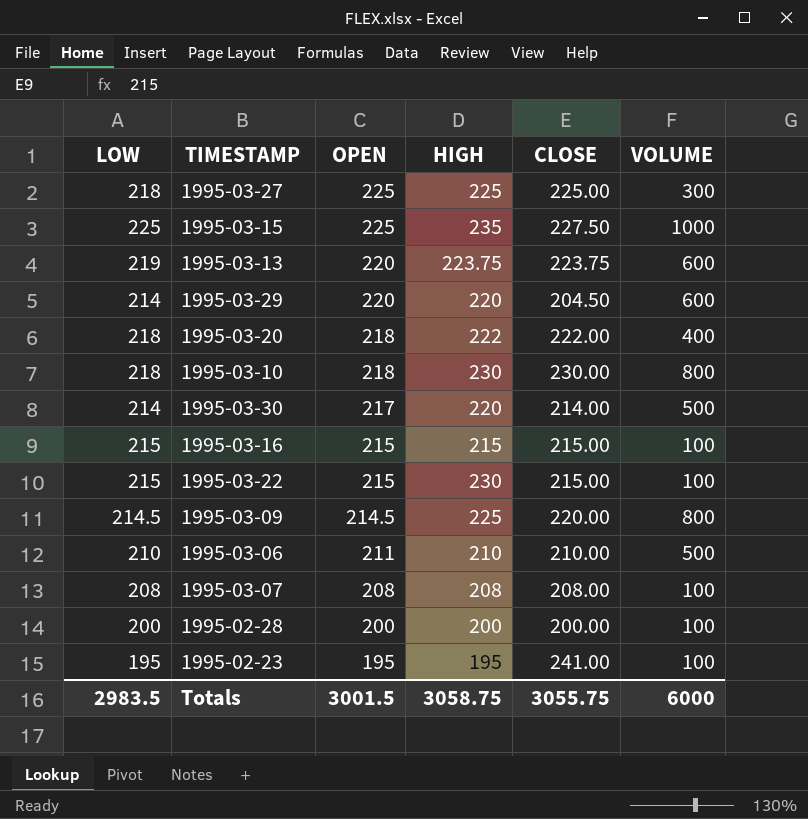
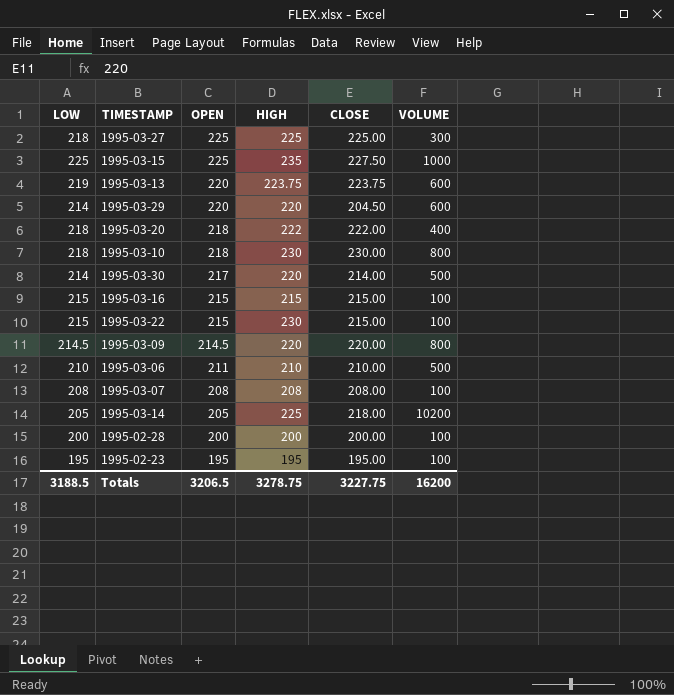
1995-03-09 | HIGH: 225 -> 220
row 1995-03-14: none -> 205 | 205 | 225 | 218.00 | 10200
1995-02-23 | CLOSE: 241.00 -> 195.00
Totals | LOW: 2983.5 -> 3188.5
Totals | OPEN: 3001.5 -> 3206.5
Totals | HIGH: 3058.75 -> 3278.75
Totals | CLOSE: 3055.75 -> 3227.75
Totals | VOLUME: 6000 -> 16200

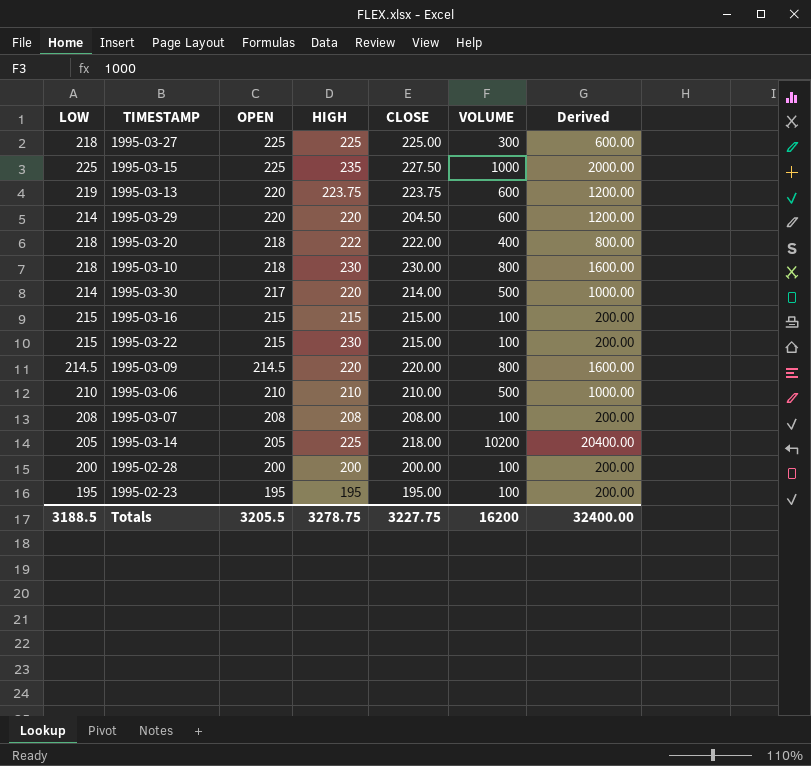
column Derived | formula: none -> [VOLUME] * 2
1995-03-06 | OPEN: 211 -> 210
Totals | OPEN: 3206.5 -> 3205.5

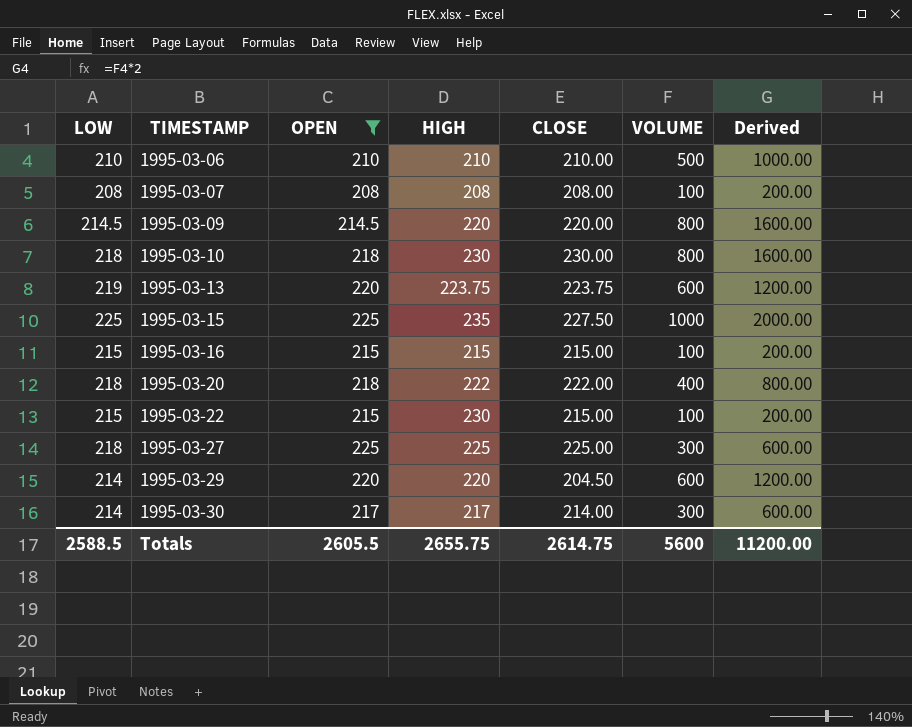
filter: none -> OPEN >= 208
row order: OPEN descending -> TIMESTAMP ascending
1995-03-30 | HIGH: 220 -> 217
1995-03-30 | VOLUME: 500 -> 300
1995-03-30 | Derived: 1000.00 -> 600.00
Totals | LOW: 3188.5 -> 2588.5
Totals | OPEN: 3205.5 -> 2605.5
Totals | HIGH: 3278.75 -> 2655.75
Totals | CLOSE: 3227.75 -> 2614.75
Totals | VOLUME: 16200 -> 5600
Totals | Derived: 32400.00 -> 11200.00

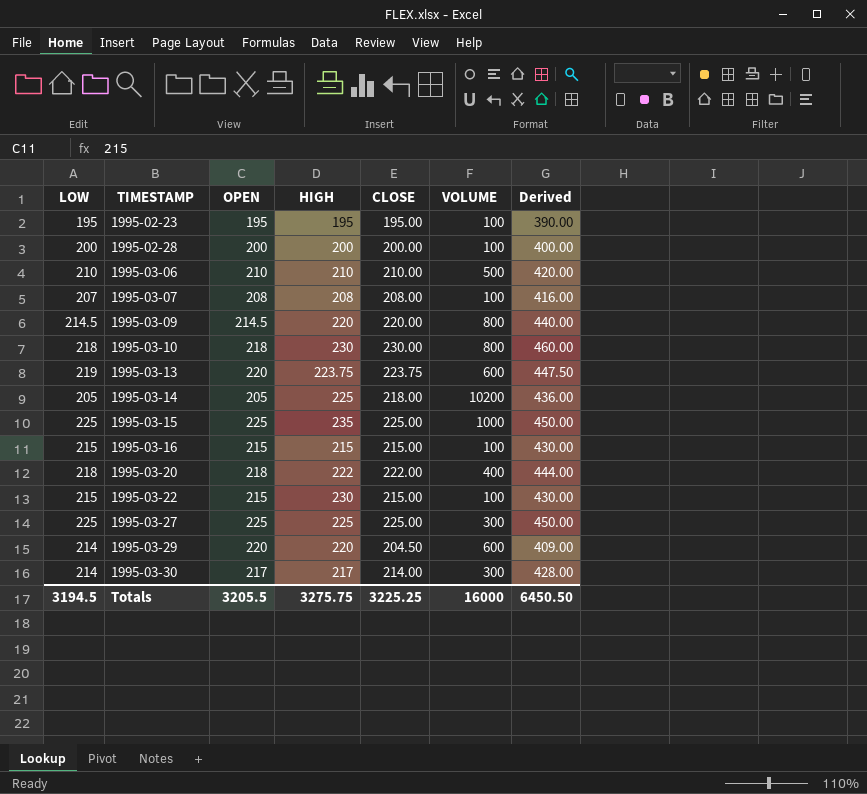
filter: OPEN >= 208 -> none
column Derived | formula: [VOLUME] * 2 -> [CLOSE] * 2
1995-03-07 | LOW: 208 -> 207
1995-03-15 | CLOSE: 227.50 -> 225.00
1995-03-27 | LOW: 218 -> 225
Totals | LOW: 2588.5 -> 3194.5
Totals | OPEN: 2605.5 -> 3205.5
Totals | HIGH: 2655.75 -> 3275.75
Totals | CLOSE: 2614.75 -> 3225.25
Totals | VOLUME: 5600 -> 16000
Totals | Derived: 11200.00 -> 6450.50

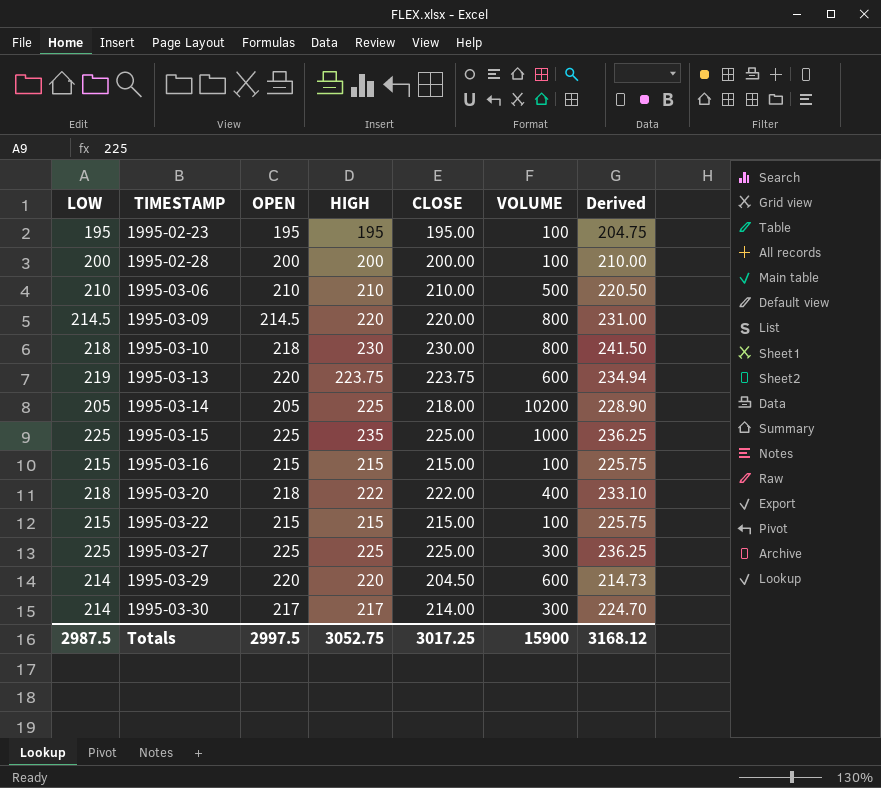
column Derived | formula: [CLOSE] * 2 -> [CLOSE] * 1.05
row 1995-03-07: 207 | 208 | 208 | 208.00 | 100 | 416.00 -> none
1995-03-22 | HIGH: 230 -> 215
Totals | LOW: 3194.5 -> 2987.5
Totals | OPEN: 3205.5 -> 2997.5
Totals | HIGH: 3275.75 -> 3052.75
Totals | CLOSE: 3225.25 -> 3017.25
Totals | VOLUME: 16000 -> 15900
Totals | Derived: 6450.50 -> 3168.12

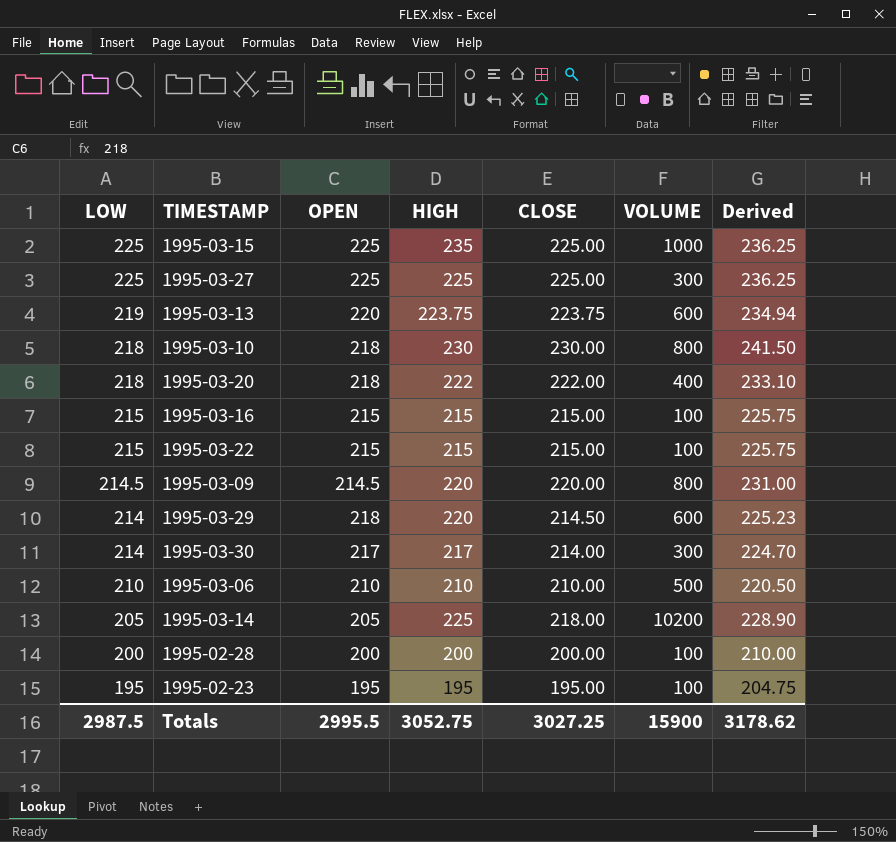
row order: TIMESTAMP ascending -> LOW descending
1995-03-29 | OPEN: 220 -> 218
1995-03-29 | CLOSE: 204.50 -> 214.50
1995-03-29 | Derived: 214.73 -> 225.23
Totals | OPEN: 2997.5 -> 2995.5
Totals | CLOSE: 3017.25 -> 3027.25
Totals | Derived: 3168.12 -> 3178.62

++++++++++

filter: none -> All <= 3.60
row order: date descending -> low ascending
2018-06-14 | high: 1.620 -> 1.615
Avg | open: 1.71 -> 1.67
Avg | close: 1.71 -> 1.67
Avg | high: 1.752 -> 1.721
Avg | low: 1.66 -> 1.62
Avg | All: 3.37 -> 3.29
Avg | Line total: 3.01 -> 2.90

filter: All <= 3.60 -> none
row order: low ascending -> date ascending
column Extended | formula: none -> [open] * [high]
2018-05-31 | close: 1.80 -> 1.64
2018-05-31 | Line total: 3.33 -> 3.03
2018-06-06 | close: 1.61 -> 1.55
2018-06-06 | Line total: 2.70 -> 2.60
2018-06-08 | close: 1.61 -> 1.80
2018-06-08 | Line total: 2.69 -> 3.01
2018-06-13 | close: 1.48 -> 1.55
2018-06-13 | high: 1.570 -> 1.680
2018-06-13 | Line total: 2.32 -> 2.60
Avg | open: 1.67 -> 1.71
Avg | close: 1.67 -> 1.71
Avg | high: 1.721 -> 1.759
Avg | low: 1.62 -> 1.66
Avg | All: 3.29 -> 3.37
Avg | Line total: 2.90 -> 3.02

++++++++++

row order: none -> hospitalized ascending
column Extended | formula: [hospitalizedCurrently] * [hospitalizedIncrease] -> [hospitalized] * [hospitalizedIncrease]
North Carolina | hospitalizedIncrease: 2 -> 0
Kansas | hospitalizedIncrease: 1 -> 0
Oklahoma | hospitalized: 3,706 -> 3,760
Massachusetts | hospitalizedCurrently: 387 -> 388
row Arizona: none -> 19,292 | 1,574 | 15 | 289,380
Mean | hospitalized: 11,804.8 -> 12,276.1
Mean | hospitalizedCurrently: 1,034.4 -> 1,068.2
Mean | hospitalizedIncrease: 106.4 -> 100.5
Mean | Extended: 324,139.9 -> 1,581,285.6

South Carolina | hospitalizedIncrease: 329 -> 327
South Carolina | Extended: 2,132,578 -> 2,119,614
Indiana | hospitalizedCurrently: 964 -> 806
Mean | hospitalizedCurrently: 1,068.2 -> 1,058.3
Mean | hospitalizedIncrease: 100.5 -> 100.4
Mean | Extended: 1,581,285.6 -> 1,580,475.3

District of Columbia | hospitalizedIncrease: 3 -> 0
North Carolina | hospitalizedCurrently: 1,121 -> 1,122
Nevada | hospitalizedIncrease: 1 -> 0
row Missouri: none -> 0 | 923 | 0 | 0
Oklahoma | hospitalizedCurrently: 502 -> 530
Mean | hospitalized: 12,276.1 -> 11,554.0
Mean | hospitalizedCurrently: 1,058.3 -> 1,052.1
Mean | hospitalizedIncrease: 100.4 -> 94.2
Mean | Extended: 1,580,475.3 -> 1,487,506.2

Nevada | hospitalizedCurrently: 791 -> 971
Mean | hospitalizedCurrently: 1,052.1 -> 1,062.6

++++++++++

• YOUR ASSIGNMENT:
Take from the material above the lines running from the one with "Indiana | hospitalizedCurrently: 964 -> 806" through the one with "District of Columbia", and repeat them exactly, with nothing else.

• EXERCISE OUTPUT:
Indiana | hospitalizedCurrently: 964 -> 806
Mean | hospitalizedCurrently: 1,068.2 -> 1,058.3
Mean | hospitalizedIncrease: 100.5 -> 100.4
Mean | Extended: 1,581,285.6 -> 1,580,475.3

District of Columbia | hospitalizedIncrease: 3 -> 0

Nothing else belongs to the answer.